▶ Task: For each entry, restate it word for word while omitting any image it holds.

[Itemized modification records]
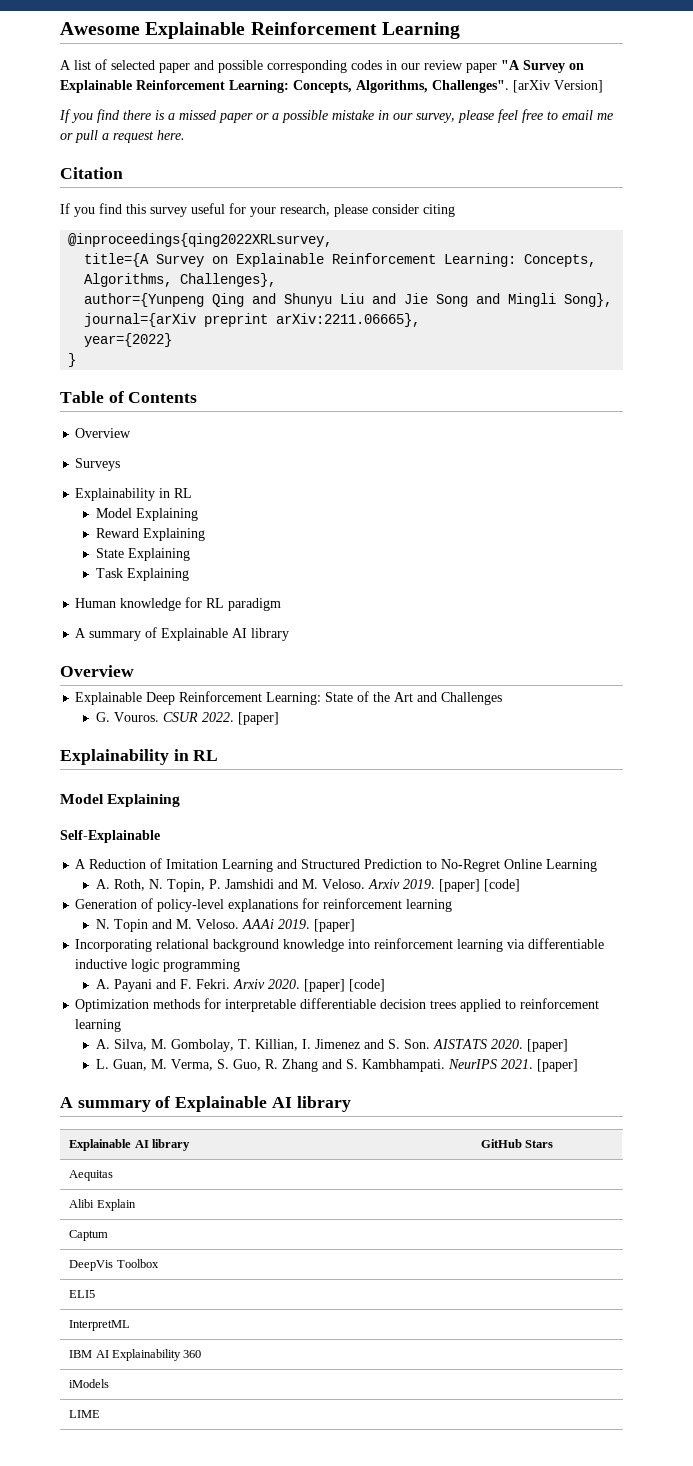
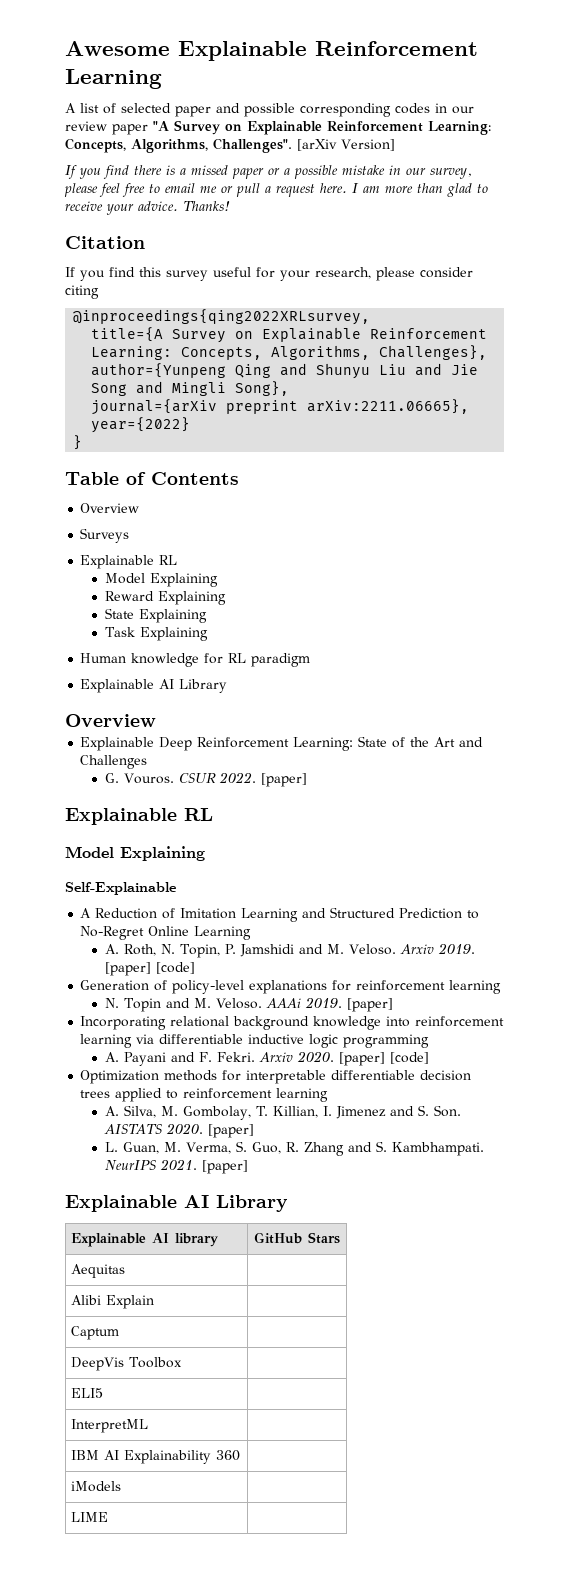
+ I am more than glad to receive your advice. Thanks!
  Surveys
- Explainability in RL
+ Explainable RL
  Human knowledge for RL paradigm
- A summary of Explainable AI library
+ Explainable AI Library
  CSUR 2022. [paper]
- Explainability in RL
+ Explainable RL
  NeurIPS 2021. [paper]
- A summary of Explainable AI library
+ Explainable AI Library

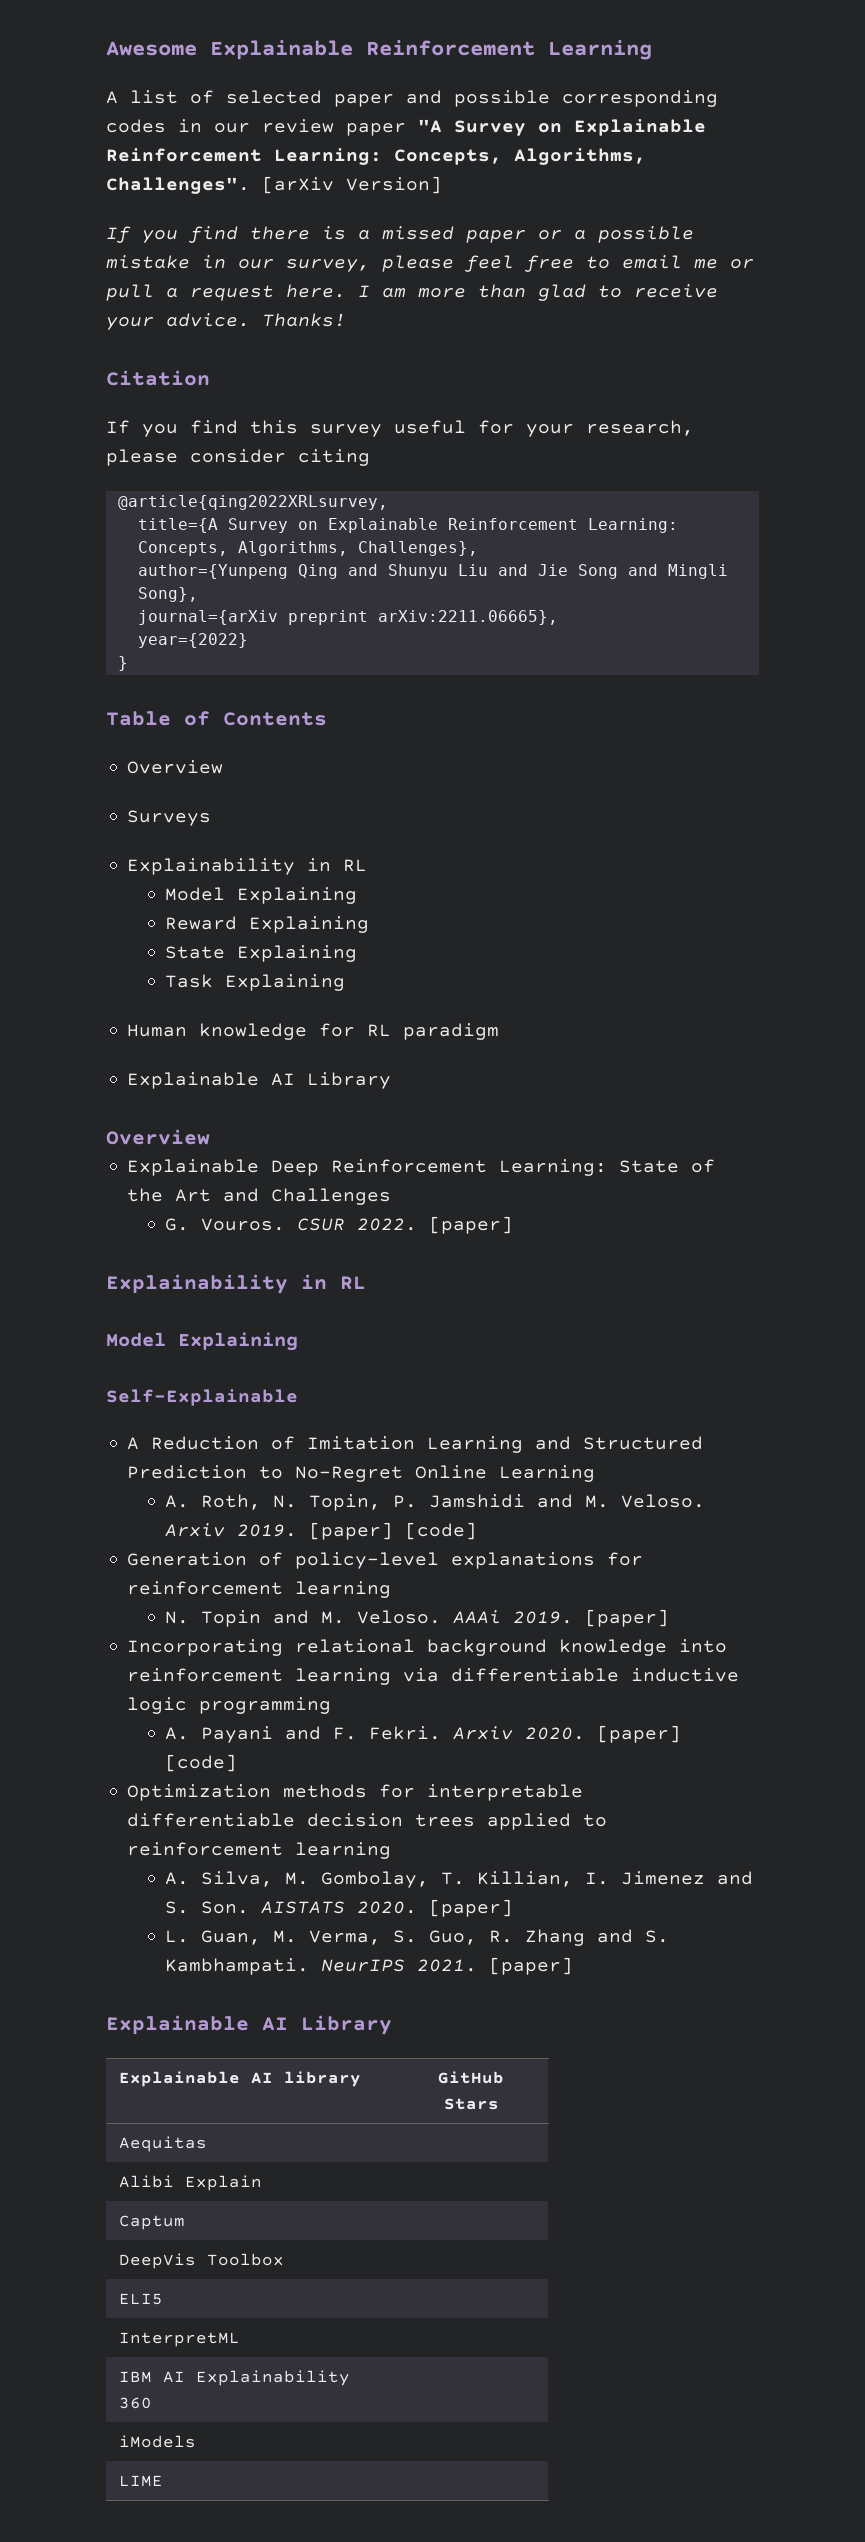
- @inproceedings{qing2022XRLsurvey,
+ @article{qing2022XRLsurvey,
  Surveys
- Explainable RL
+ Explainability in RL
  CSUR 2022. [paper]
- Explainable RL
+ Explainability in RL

▶ Response to this exercise:
+ I am more than glad to receive your advice. Thanks!
  Surveys
- Explainability in RL
+ Explainable RL
  Human knowledge for RL paradigm
- A summary of Explainable AI library
+ Explainable AI Library
  CSUR 2022. [paper]
- Explainability in RL
+ Explainable RL
  NeurIPS 2021. [paper]
- A summary of Explainable AI library
+ Explainable AI Library

- @inproceedings{qing2022XRLsurvey,
+ @article{qing2022XRLsurvey,
  Surveys
- Explainable RL
+ Explainability in RL
  CSUR 2022. [paper]
- Explainable RL
+ Explainability in RL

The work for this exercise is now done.